(Data excerpts)

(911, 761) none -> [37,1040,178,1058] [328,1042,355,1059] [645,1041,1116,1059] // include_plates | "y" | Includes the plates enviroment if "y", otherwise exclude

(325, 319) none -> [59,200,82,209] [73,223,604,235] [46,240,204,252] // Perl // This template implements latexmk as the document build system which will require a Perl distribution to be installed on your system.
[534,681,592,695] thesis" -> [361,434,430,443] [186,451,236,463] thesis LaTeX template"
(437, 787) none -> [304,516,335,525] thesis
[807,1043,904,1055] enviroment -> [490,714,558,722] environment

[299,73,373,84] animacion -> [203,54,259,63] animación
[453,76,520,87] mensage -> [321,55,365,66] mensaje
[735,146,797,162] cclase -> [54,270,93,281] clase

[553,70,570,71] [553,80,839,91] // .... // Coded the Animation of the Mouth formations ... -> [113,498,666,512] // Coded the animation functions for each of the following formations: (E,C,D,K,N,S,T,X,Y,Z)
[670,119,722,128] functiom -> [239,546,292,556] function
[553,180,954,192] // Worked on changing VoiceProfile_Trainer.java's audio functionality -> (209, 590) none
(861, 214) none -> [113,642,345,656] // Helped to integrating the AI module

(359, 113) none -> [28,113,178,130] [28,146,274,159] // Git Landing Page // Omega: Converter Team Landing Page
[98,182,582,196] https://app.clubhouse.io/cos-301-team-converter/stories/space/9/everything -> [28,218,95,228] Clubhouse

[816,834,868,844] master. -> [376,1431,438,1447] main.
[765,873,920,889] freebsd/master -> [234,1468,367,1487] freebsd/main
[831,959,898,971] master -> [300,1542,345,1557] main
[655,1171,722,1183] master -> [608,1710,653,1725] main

(End Data excerpts)

• Activity:
The lines to retype, exactly and only, run from the first line of the material through the line with "[735,146,797,162] cclase ->".

• Expected output:
(911, 761) none -> [37,1040,178,1058] [328,1042,355,1059] [645,1041,1116,1059] // include_plates | "y" | Includes the plates enviroment if "y", otherwise exclude

(325, 319) none -> [59,200,82,209] [73,223,604,235] [46,240,204,252] // Perl // This template implements latexmk as the document build system which will require a Perl distribution to be installed on your system.
[534,681,592,695] thesis" -> [361,434,430,443] [186,451,236,463] thesis LaTeX template"
(437, 787) none -> [304,516,335,525] thesis
[807,1043,904,1055] enviroment -> [490,714,558,722] environment

[299,73,373,84] animacion -> [203,54,259,63] animación
[453,76,520,87] mensage -> [321,55,365,66] mensaje
[735,146,797,162] cclase -> [54,270,93,281] clase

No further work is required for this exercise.